Selon vous, faut-il interdire les OGM ?
Avant toute chose, je voudrais dire que je ne suis pas opposé au principe même des OGM. Nous en avons besoin sur le plan médical. Ils peuvent apporter une aide pour venir à bout des maladies génétiques. Par ailleurs, si je ne suis pas contre les cultures en serres, je suis en revanche hostile aux cultures en plein champ. En ce sens, la loi sur les OGM est contradictoire.
Pouvez-vous nous en dire plus sur ces contradictions ?

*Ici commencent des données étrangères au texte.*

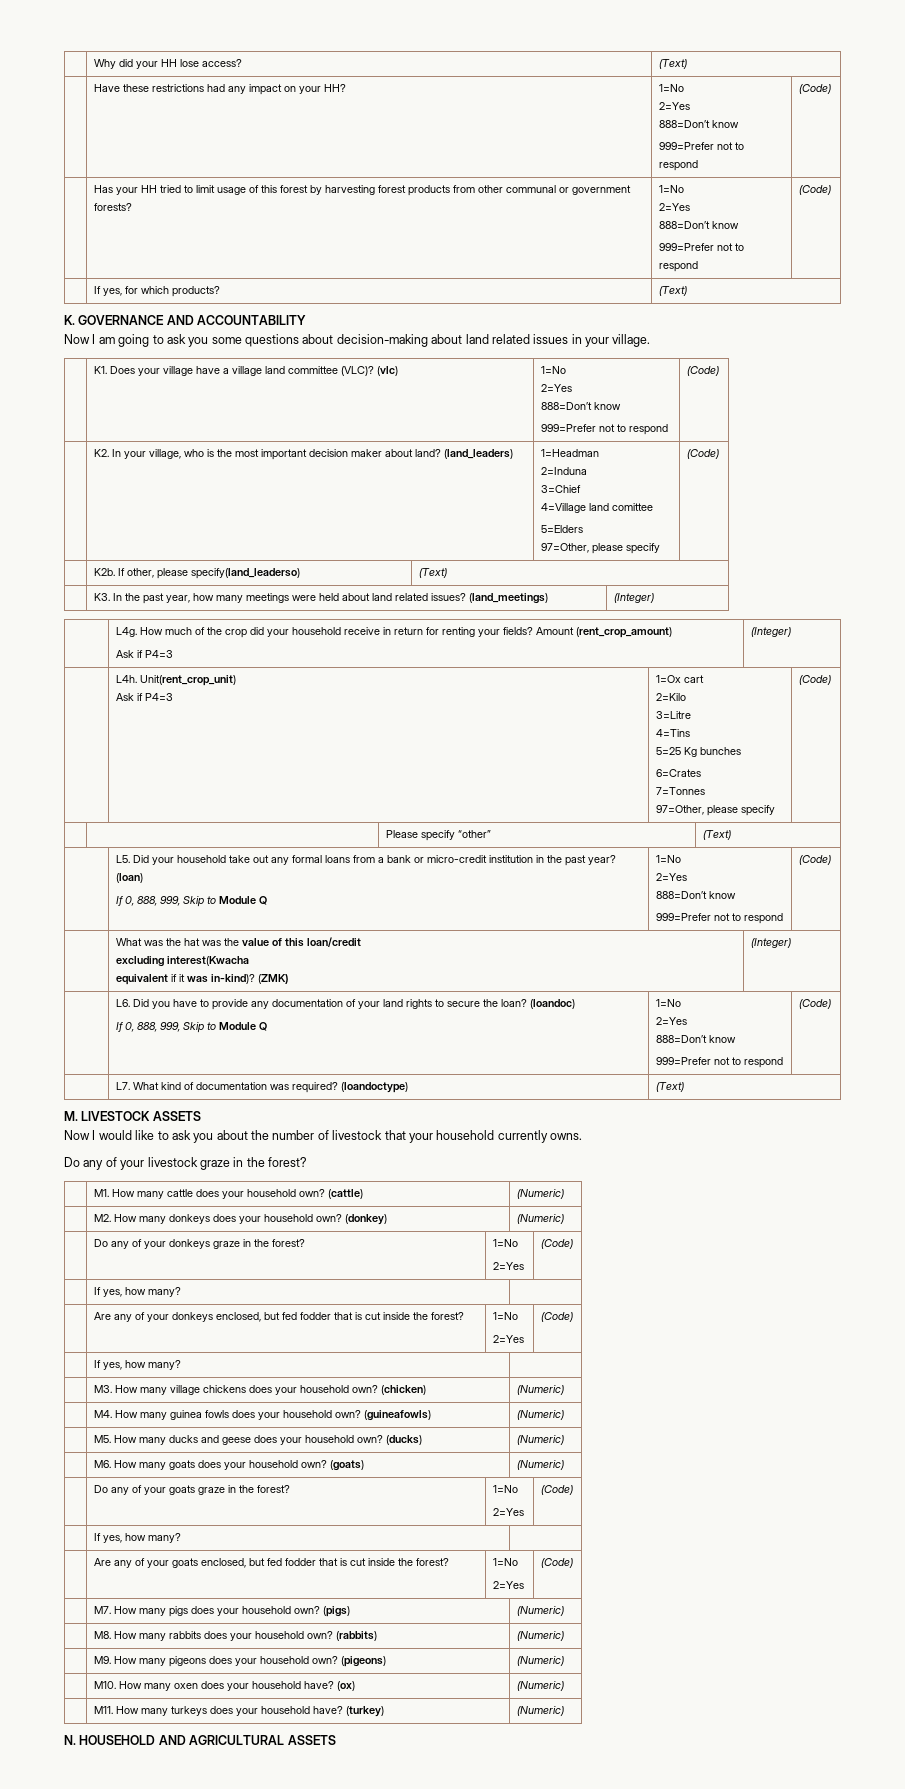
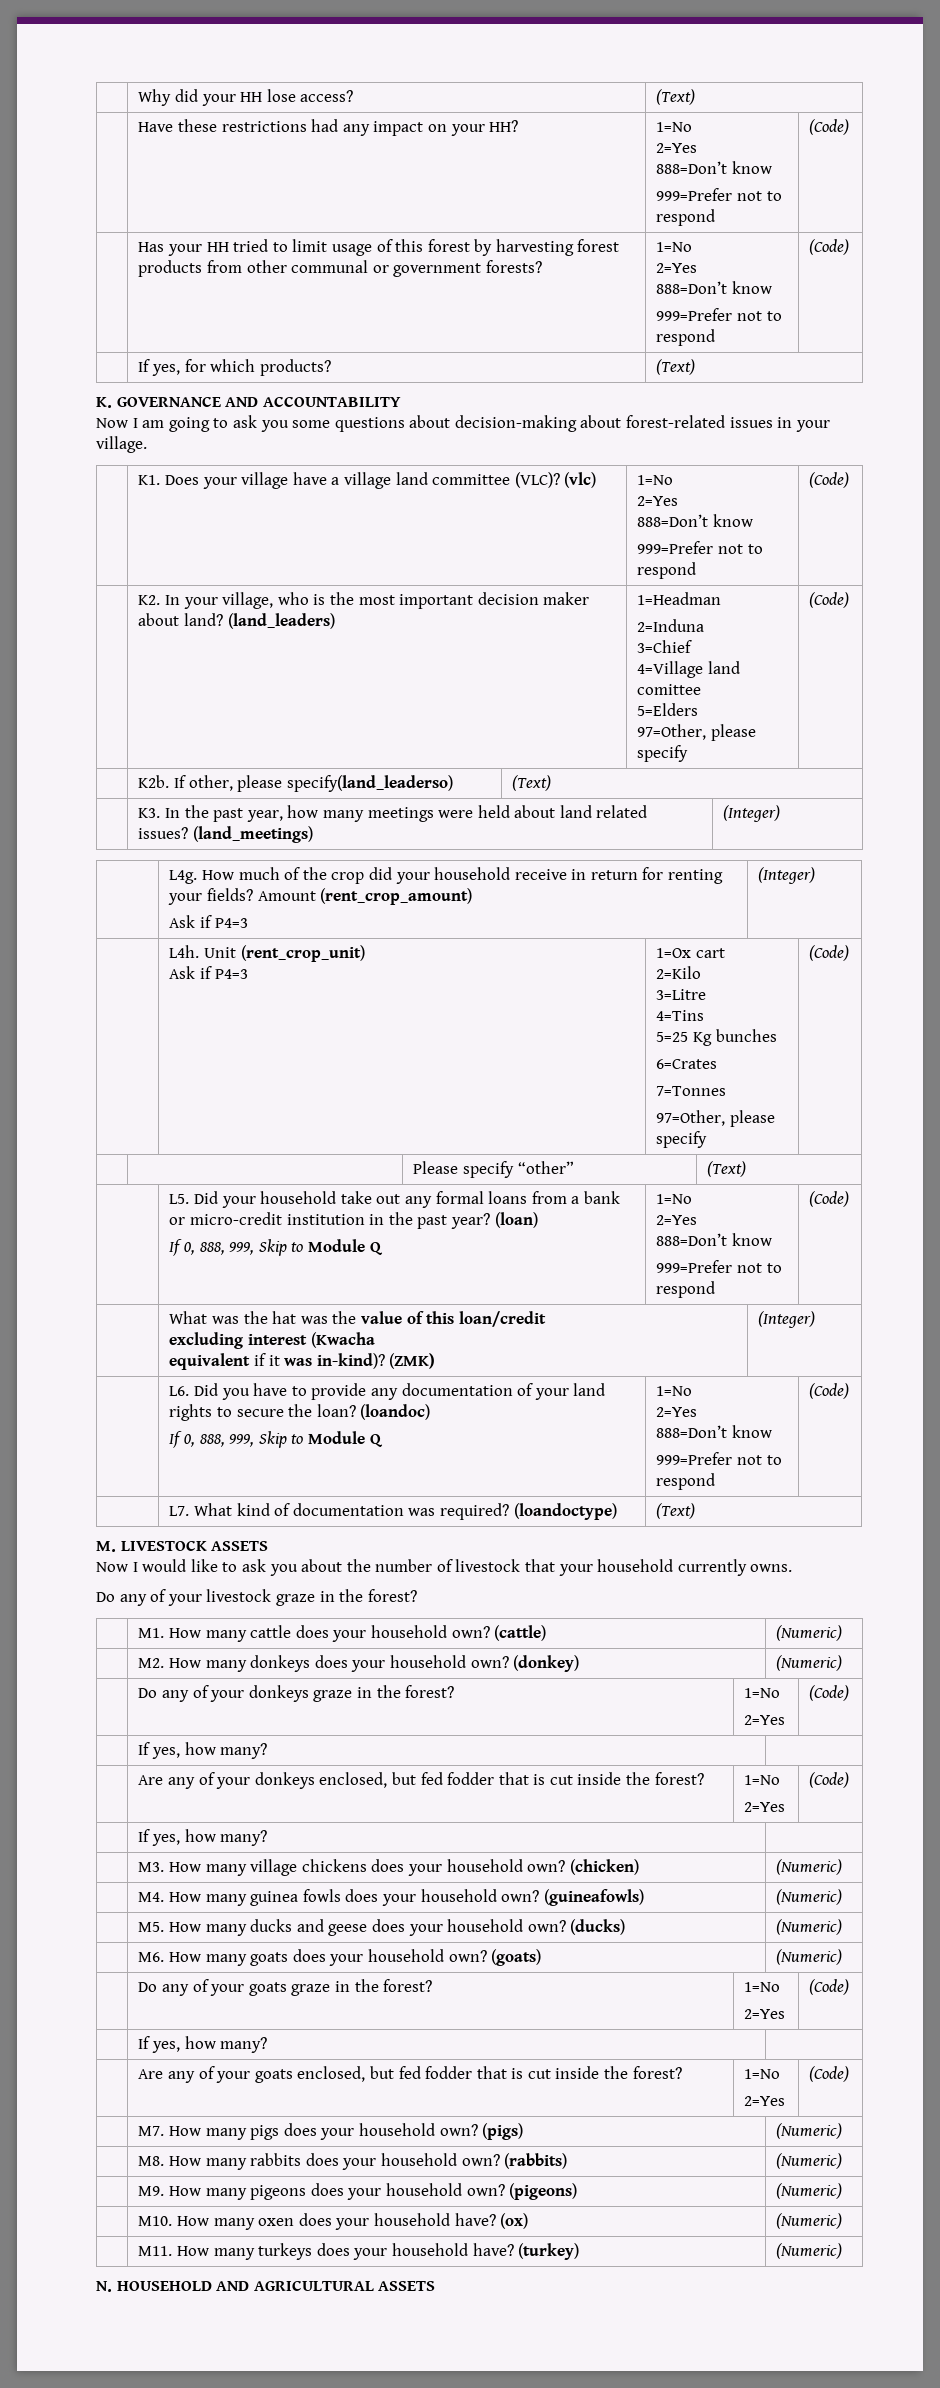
- Now I am going to ask you some questions about decision-making about land related issues in your village.
+ Now I am going to ask you some questions about decision-making about forest-related issues in your village.
- | L4h. Unit(rent_crop_unit)
+ | L4h. Unit (rent_crop_unit)
  | What was the hat was the value of this loan/credit
- excluding interest(Kwacha
+ excluding interest (Kwacha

Le texte de loi reconnaît lui-même qu’il existe des risques face aux OGM mais il ne propose pas de mesures contre ces risques. Les OGM peuvent comporter de réels risques sanitaires. Ils peuvent aussi avoir des effets toxiques sur certaines espèces, sur le lombric entre autres.
Il y a par ailleurs une contradiction en ce qui concerne les effets possibles sur la contamination entre les cultures. La loi parle d’une limite de cinquante mètres à respecter entre les champs. Tout d’abord, l’idée même de fixer une limite est la preuve qu’il y a un danger de contamination. Ensuite, je dirais que quelle que soit cette limite, elle ne changera rien. Un grain de sable est bien plus lourd que du pollen. Le vent arrive à véhiculer du sable du Sahel. Il est aberrant de croire que quelques mètres de distance formeraient une frontière infranchissable aux OGM.

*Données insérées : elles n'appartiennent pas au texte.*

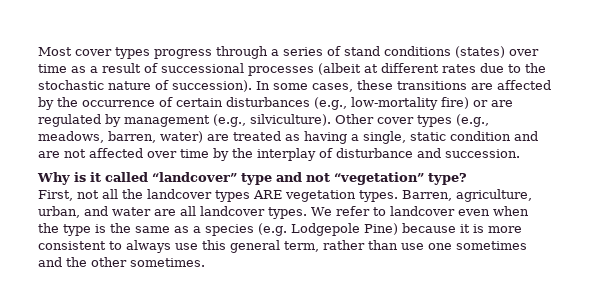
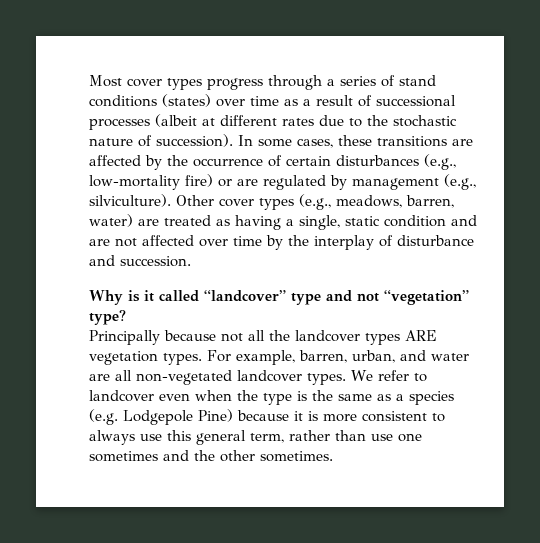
- First, not all the landcover types ARE vegetation types.
+ Principally because not all the landcover types ARE vegetation types.
- Barren, agriculture, urban, and water are all landcover types.
+ For example, barren, urban, and water are all non-vegetated landcover types.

Et en ce qui concerne les risques sanitaires ?
Trop d’exemples dans le passé, comme la vache folle pour ne citer que ça, devraient nous pousser en France à adopter le principe de précaution. De nos jours, le risque sanitaire n’est plus dans la contamination microbienne de l’aliment, le risque est beaucoup plus sournois. On ne connaît pas d’effet immédiat, mais tant qu’on n’est pas sûrs des risques sur le long terme, il me paraît nécessaire de prendre des précautions. D’autant plus que le consommateur, de son côté, est confronté à un paradoxe : on ne lui a jamais autant répété qu’il mange sain, et pourtant, il en arrive à douter de tout ce qu’il mange.
La Vendée sans OGM, en ce sens, fait figure d’exemple. La Vendée ne peut servir de modèle sur le plan économique sans l’être sur le plan de l’environnement.